→ What is needed:
Every line below between the one holding "border: 5px solid" and the one holding "height: 32px ->", inclusive, should be copied exactly, and no other line.

→ Extracted records:
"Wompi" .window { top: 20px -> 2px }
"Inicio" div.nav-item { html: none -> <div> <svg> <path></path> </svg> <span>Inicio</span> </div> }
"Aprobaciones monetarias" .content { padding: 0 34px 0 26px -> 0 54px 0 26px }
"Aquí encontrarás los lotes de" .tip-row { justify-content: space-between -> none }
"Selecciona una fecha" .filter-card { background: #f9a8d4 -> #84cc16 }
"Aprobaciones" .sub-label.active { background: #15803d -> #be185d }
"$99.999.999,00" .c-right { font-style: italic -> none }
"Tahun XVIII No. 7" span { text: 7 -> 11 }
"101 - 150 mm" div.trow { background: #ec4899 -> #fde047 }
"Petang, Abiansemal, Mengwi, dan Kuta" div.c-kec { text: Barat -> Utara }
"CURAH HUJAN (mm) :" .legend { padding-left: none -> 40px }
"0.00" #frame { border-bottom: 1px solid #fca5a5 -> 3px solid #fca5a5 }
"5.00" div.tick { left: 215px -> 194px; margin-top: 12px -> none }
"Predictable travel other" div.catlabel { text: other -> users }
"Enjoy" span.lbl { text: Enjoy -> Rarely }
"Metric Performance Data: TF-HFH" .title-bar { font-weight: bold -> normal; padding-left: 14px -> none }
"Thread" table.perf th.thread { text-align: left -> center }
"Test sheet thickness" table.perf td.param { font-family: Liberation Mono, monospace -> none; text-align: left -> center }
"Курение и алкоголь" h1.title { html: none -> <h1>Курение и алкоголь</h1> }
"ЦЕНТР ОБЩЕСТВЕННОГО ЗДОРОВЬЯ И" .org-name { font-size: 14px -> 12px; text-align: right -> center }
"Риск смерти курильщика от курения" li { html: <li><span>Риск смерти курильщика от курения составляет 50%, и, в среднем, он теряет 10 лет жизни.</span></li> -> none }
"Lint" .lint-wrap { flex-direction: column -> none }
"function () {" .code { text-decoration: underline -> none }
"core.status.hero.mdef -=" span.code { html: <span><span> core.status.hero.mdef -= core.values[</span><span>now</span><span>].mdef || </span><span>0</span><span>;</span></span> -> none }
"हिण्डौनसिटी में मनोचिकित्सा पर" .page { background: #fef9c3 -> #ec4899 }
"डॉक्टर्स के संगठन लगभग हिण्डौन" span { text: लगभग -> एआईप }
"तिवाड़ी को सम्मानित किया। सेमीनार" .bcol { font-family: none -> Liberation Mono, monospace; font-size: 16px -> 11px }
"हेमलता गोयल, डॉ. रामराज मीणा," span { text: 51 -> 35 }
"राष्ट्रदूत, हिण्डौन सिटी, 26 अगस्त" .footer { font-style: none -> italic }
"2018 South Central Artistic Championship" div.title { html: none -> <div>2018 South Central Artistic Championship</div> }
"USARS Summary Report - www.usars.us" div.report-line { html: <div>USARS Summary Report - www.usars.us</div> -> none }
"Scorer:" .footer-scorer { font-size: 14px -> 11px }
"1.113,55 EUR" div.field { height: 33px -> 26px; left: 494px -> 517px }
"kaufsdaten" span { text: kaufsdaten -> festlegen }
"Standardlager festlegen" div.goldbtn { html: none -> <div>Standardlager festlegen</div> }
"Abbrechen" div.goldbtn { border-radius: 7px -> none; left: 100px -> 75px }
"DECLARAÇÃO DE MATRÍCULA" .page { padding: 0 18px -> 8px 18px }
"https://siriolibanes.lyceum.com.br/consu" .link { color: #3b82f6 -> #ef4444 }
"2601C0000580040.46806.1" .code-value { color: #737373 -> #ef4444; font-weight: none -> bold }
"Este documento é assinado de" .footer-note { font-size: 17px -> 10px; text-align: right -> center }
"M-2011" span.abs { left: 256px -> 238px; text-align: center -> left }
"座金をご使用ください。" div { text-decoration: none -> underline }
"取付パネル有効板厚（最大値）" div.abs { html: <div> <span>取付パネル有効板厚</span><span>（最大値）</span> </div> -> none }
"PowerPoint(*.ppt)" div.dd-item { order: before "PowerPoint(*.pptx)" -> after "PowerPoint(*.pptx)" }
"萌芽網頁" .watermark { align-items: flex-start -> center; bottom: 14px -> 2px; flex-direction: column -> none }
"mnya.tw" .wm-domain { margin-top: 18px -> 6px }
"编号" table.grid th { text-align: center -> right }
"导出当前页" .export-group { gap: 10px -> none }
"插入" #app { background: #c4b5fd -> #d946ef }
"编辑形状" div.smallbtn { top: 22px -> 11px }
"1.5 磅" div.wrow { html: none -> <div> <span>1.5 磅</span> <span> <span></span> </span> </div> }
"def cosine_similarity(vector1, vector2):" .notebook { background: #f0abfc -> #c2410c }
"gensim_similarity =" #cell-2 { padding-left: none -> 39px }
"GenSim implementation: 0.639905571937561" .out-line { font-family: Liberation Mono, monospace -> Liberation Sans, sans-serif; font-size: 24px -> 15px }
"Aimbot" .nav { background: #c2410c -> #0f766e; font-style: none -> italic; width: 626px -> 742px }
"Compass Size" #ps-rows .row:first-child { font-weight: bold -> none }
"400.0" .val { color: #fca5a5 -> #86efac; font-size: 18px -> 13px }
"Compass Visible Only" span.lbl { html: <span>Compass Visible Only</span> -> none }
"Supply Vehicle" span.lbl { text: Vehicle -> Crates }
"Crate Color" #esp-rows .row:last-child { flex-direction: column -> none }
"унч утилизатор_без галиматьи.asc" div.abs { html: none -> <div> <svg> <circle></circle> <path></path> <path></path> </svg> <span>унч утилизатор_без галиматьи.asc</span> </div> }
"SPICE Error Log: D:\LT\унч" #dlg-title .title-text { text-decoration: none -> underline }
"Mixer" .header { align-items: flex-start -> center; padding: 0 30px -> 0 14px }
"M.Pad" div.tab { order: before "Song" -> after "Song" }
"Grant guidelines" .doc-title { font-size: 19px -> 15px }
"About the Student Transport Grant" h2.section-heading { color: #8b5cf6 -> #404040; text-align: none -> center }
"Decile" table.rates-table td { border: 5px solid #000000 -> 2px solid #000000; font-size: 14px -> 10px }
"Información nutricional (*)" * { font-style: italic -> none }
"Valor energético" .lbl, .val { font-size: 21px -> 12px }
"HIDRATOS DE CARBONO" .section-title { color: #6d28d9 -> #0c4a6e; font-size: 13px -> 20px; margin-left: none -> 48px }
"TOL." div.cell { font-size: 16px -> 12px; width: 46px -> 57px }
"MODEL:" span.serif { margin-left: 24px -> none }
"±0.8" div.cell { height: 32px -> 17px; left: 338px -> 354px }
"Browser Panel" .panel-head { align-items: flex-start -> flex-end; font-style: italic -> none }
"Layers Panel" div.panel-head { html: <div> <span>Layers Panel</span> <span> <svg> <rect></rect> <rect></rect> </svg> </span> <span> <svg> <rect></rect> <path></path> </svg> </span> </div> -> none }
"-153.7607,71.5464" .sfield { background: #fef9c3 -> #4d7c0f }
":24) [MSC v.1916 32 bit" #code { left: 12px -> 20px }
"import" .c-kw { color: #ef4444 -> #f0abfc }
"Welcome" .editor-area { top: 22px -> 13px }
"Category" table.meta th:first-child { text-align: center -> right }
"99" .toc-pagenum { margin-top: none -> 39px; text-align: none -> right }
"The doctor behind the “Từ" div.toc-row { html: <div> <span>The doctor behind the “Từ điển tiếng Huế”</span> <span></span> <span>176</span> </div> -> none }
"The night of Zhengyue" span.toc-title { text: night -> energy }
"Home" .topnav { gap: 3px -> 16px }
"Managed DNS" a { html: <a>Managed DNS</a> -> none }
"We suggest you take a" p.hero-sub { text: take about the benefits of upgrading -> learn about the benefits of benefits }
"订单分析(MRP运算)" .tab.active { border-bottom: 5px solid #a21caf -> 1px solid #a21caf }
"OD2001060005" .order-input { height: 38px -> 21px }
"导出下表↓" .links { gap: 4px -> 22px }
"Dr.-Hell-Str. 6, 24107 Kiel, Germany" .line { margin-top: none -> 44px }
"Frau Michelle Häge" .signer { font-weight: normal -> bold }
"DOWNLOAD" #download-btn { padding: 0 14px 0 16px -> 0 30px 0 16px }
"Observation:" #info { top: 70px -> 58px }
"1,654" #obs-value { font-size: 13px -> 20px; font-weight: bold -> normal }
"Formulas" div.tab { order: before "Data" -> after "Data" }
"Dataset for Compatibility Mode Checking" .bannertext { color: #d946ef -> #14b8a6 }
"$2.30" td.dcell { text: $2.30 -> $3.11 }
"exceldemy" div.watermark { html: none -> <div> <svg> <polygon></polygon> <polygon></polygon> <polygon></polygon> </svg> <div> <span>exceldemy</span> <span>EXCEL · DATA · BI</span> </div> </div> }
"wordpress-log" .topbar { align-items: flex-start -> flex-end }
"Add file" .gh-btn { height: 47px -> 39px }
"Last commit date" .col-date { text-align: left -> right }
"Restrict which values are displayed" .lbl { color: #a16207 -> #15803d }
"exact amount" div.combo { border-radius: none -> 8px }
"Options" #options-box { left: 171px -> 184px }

→ Reply to the task:
"Decile" table.rates-table td { border: 5px solid #000000 -> 2px solid #000000; font-size: 14px -> 10px }
"Información nutricional (*)" * { font-style: italic -> none }
"Valor energético" .lbl, .val { font-size: 21px -> 12px }
"HIDRATOS DE CARBONO" .section-title { color: #6d28d9 -> #0c4a6e; font-size: 13px -> 20px; margin-left: none -> 48px }
"TOL." div.cell { font-size: 16px -> 12px; width: 46px -> 57px }
"MODEL:" span.serif { margin-left: 24px -> none }
"±0.8" div.cell { height: 32px -> 17px; left: 338px -> 354px }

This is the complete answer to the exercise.